*EXERCISE INSTRUCTIONS*: From the entries below, copy out all lines holding "prose".

Stored data entries:
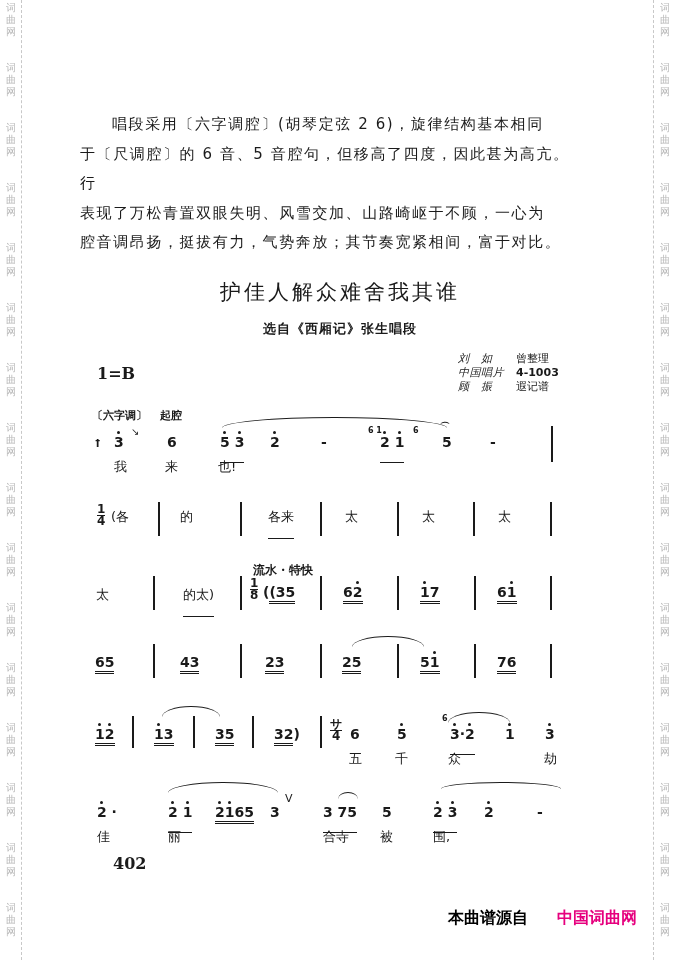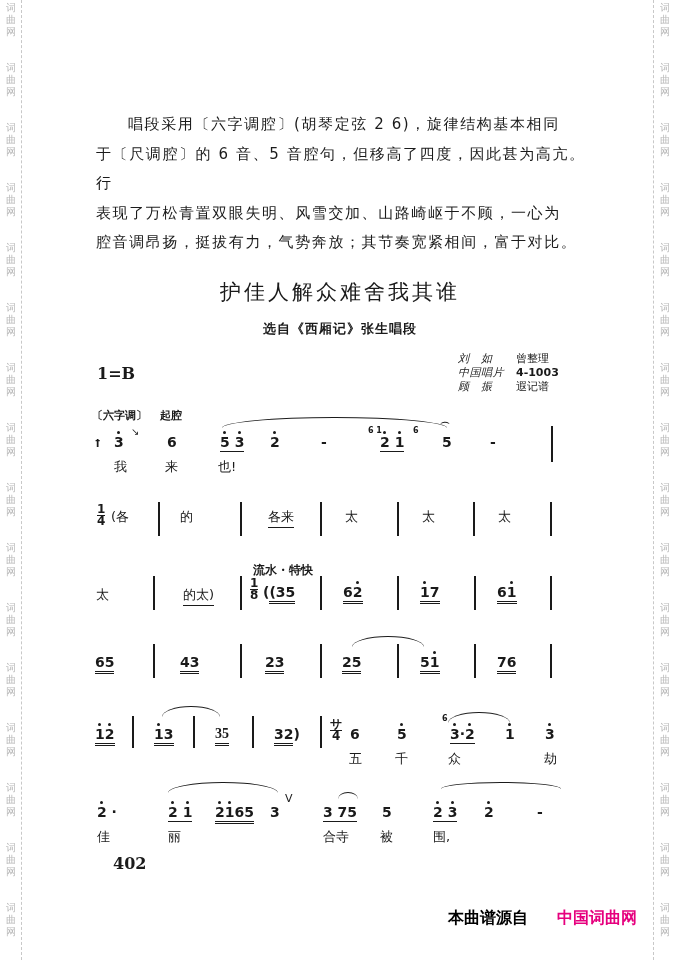--- a/index.html
+++ b/index.html
@@ -19,7 +19,7 @@
   .wm-grp span { display: block; }
 
   
-  .prose { position: absolute; left: 96px; top: 110px; width: 500px; font-family: "DejaVu Sans", sans-serif; font-size: 15px; line-height: 29.5px; letter-spacing: 1.6px; color: #1b1b1b; }
+  .prose { position: absolute; left: 80px; top: 110px; width: 500px; font-family: "DejaVu Sans", sans-serif; font-size: 15px; line-height: 29.5px; letter-spacing: 1.6px; color: #1b1b1b; }
   .prose p { margin: 0; }
   .prose .indent { text-indent: 32px; }
 

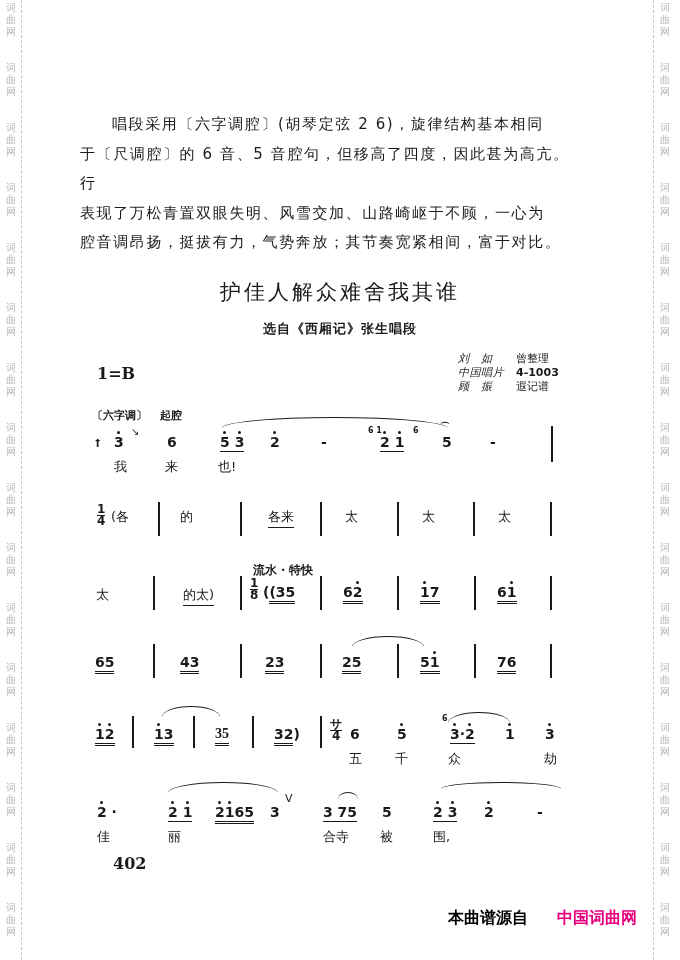--- a/index.html
+++ b/index.html
@@ -36,7 +36,7 @@
   .lyr { position: absolute; font-family: "DejaVu Sans", sans-serif; font-size: 13px; color: #1a1a1a; white-space: nowrap; }
   .ann { position: absolute; font-family: "DejaVu Sans", sans-serif; font-size: 11px; font-weight: bold; color: #1a1a1a; white-space: nowrap; }
   .bar { position: absolute; width: 2px; background: #1a1a1a; }
-  .ul { border-bottom: 1.5px solid #1a1a1a; padding-bottom: 1px; }
+  .ul { border-bottom: 1.5px solid #1a1a1a; padding-bottom: 12px; }
   .dbl { border-bottom: 3px double #1a1a1a; padding-bottom: 1px; }
   .dot { position: relative; }
   .dot::before { content: ""; position: absolute; left: 50%; top: -3px; width: 3px; height: 3px; margin-left: -1.5px; border-radius: 50%; background: #1a1a1a; }

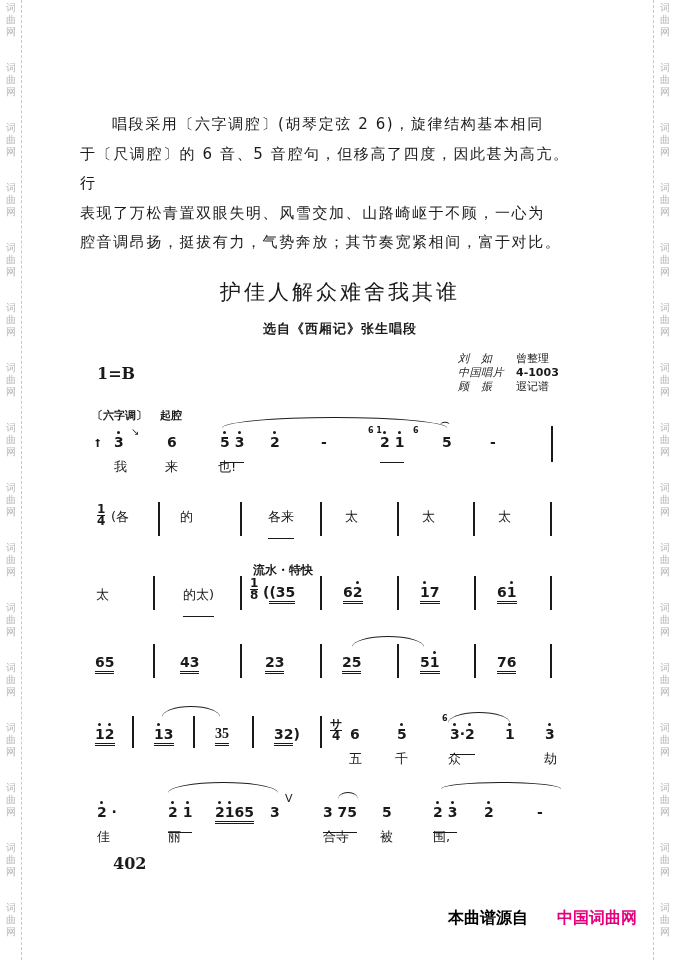--- a/index.html
+++ b/index.html
@@ -315,7 +315,7 @@
 <div class="bar" style="left:132px;top:716px;height:32px;"></div>
 <div class="n dbl" style="left:154px;top:726px;"><span class="dot">1</span>3</div>
 <div class="bar" style="left:193px;top:716px;height:32px;"></div>
-<div class="n dbl" style="left:215px;top:726px;font-family:Liberation Serif, serif;">35</div>
+<div class="n dbl" style="left:215px;top:726px;">35</div>
 <div class="bar" style="left:252px;top:716px;height:32px;"></div>
 <div class="n" style="left:274px;top:726px;"><span class="dbl">32</span>)</div>
 <div class="bar" style="left:320px;top:716px;height:32px;"></div>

*SOLVED PROBLEM*:
-  .prose { position: absolute; left: 96px; top: 110px; width: 500px; font-family: "DejaVu Sans", sans-serif; font-size: 15px; line-height: 29.5px; letter-spacing: 1.6px; color: #1b1b1b; }
+  .prose { position: absolute; left: 80px; top: 110px; width: 500px; font-family: "DejaVu Sans", sans-serif; font-size: 15px; line-height: 29.5px; letter-spacing: 1.6px; color: #1b1b1b; }
   .prose p { margin: 0; }
   .prose .indent { text-indent: 32px; }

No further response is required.